The Kagal was founded in 1901. The central character of the Kagal is thought to have been Leo Mechelin, an independent liberal, but notable lead characters also included Carl Mannerheim (older brother of Marshal of Finland Carl Gustaf Emil Mannerheim), Adolf von Bonsdorff, Ernst Estlander, J. N. Reuter, Adolf Törngren and Wilhelm Zilliacus from the Swedish People's Party, and the Young Finns Eero Erkko, Theodor Homén, Heikki Renvall and P. E. Svinhufvud.

The Kagal was founded in the Turholma mansion in Laajasalo. The lord of the mansion, General Julius af Lindfors, had inherited his fortune from his father-in-law Henrik Borgström (1799–1883), who had risen from nothing to owning a house of commerce, and had been present in founding the Liberal Party and acted as a notable patron of the arts.
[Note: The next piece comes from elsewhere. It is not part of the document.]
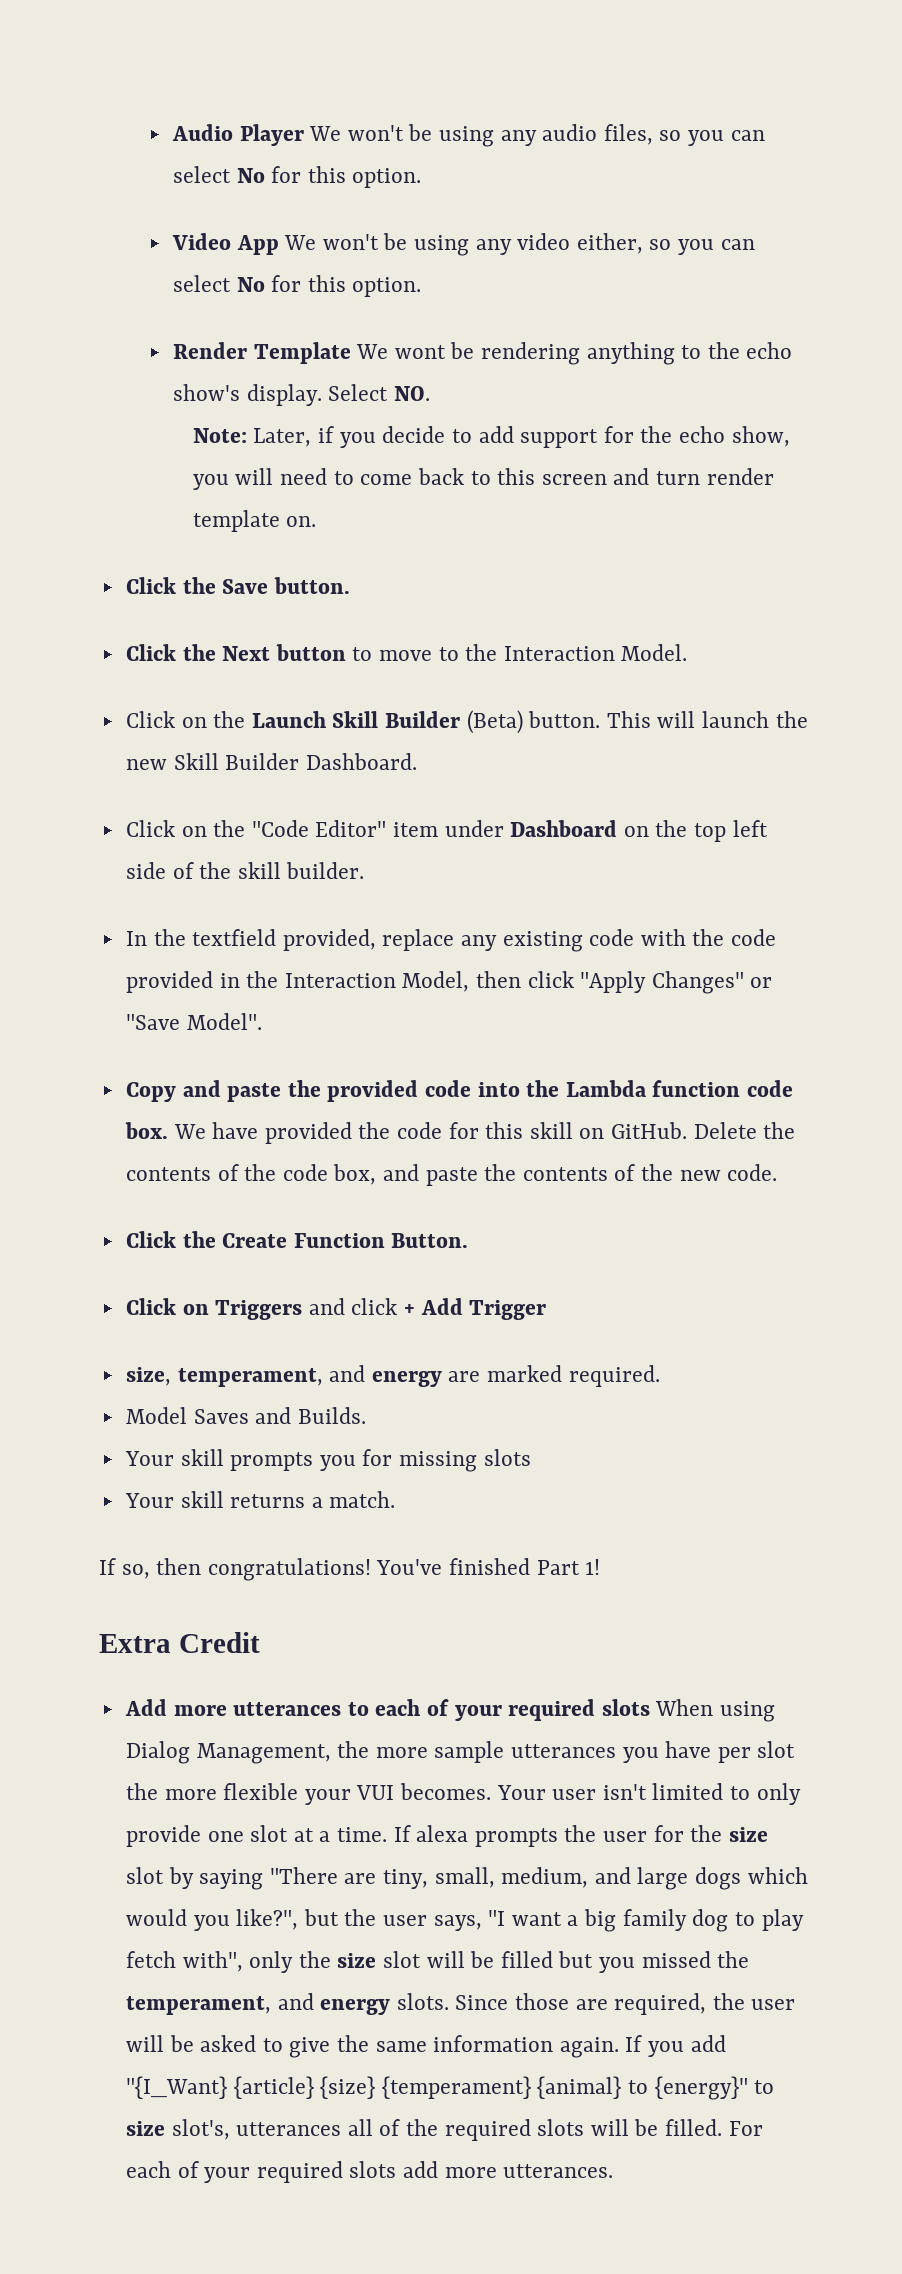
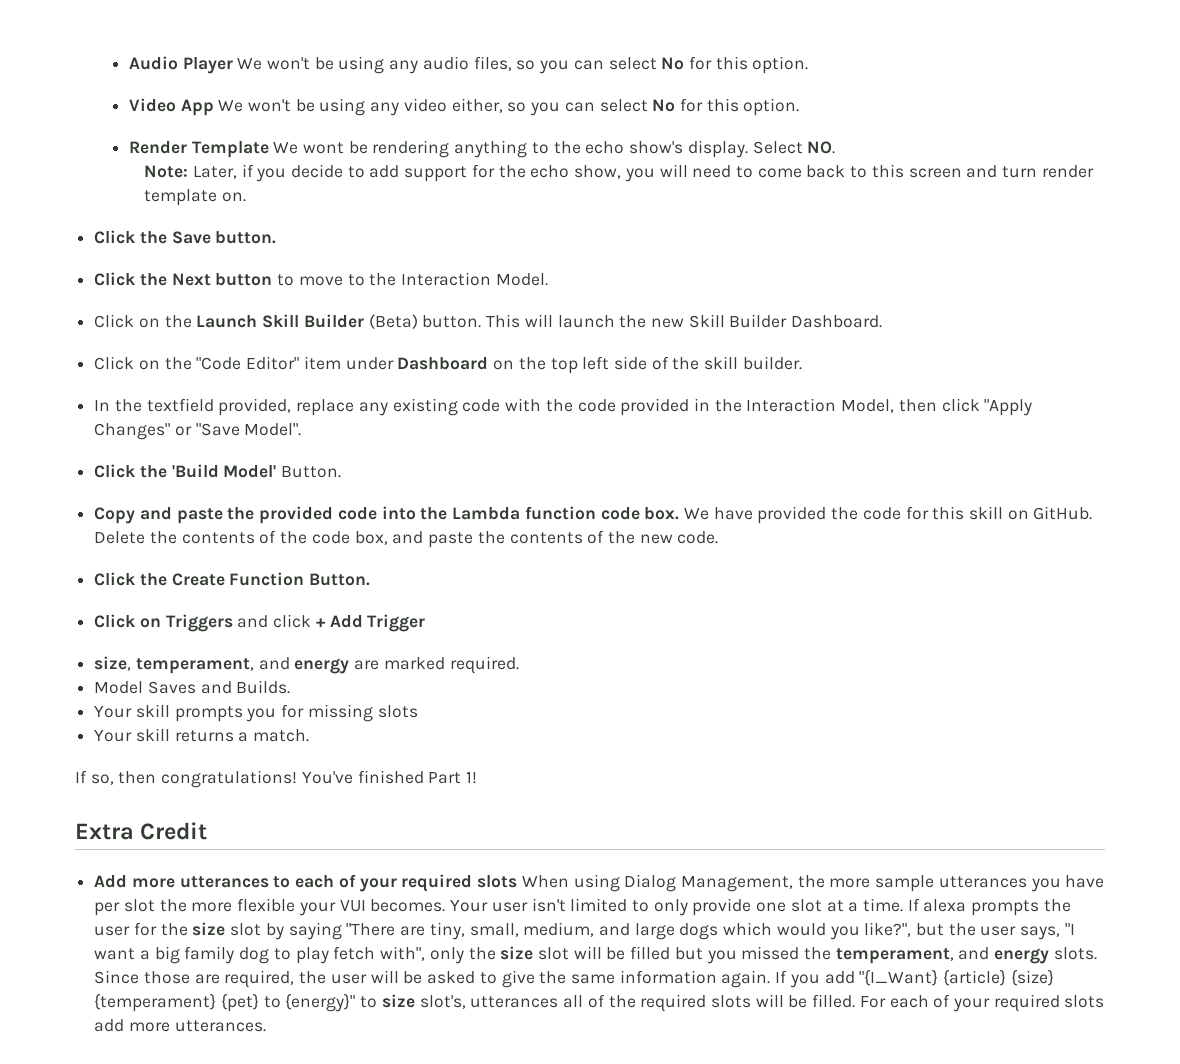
+ Click the 'Build Model' Button.
- If you add "{I_Want} {article} {size} {temperament} {animal} to {energy}" to size slot's, utterances all of the required slots will be filled.
+ If you add "{I_Want} {article} {size} {temperament} {pet} to {energy}" to size slot's, utterances all of the required slots will be filled.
In a secret meeting, Leo Mechelin wrote a people's address to the Tsar, which gathered 500 000 signatures (the country's population at the time was about 2.6 million). The signatures probably also included Svinhufvud, Erkko and Zilliacus, among others. The Tsar rejected the address and threatened conscientious objectors with loss of study places and offices, but conscription strikes organised by the Kagal had the effect that virtually no one arrived at the army enlistment, and finally the Tsar gave up implementing a mandatory draft.
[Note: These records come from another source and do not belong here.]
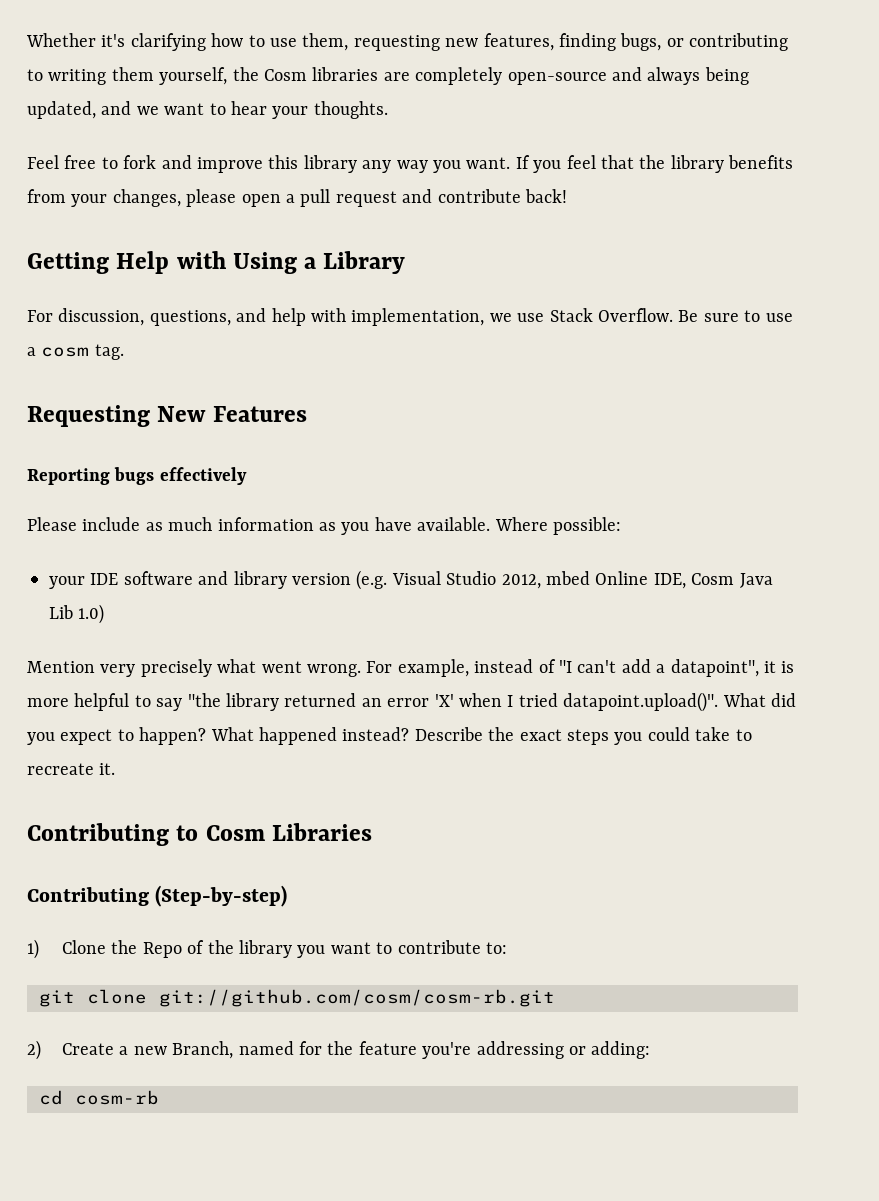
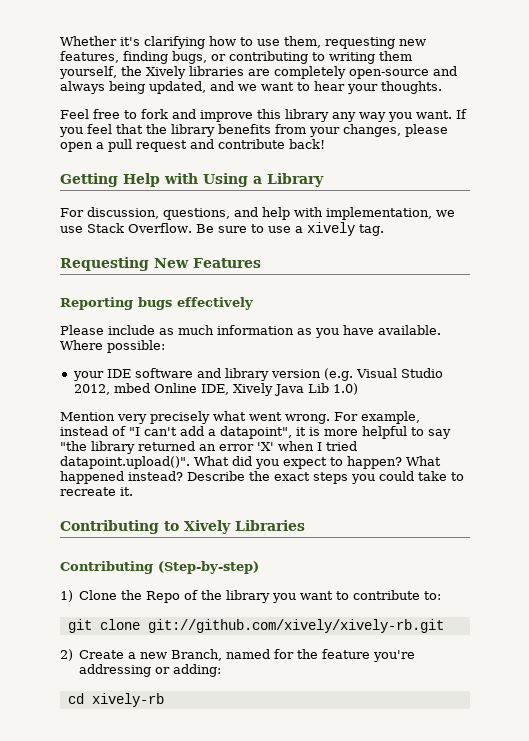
- Whether it's clarifying how to use them, requesting new features, finding bugs, or contributing to writing them yourself, the Cosm libraries are completely open-source and always being updated, and we want to hear your thoughts.
+ Whether it's clarifying how to use them, requesting new features, finding bugs, or contributing to writing them yourself, the Xively libraries are completely open-source and always being updated, and we want to hear your thoughts.
- Be sure to use a cosm tag.
+ Be sure to use a xively tag.
- your IDE software and library version (e.g. Visual Studio 2012, mbed Online IDE, Cosm Java Lib 1.0)
+ your IDE software and library version (e.g. Visual Studio 2012, mbed Online IDE, Xively Java Lib 1.0)
- Contributing to Cosm Libraries
+ Contributing to Xively Libraries
- git clone git://github.com/cosm/cosm-rb.git
+ git clone git://github.com/xively/xively-rb.git
- cd cosm-rb
+ cd xively-rb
Later, the Tsar granted Bobrikov full rights as a dictator and expelled the lead characters of the Kagal from the country (1903). The Kagal continued to act from within Stockholm and other places. Most of the members stood by Mechelin's idea of non-violent resistance, but a minority wing led by writer Konni Zilliacus founded an Active Resistance Party, whose activists murdered oppression leaders, smuggled guns, and despite their centrist politics, made alliances with the Russian socialist revolutionists. Professor Mechelin co-operated with the Russian liberals (Cadet Party).

In 1905, Russia suffered a humiliating military defeat by Japan, which caused social unrest, and finally the Tsar gave up dictatorship in favour of the parliament (Dom). The Finnish Constitutionalists continued their resistance with the support of the socialists, and the Tsar let Mechelin found a government (senate) and bring general and equal voting and election rights and human rights to Finland (1906). This was the end of the first oppression period (1899–1905).

The Women's Kagal was a sister organisation of the Kagal. Among its leaders was the Young Finn academic, Dr. Tekla Hultin, who also supported activist and Jaeger movements. The Women's Kagal distributed forbidden political literature, such as the underground newspaper Fria Ord.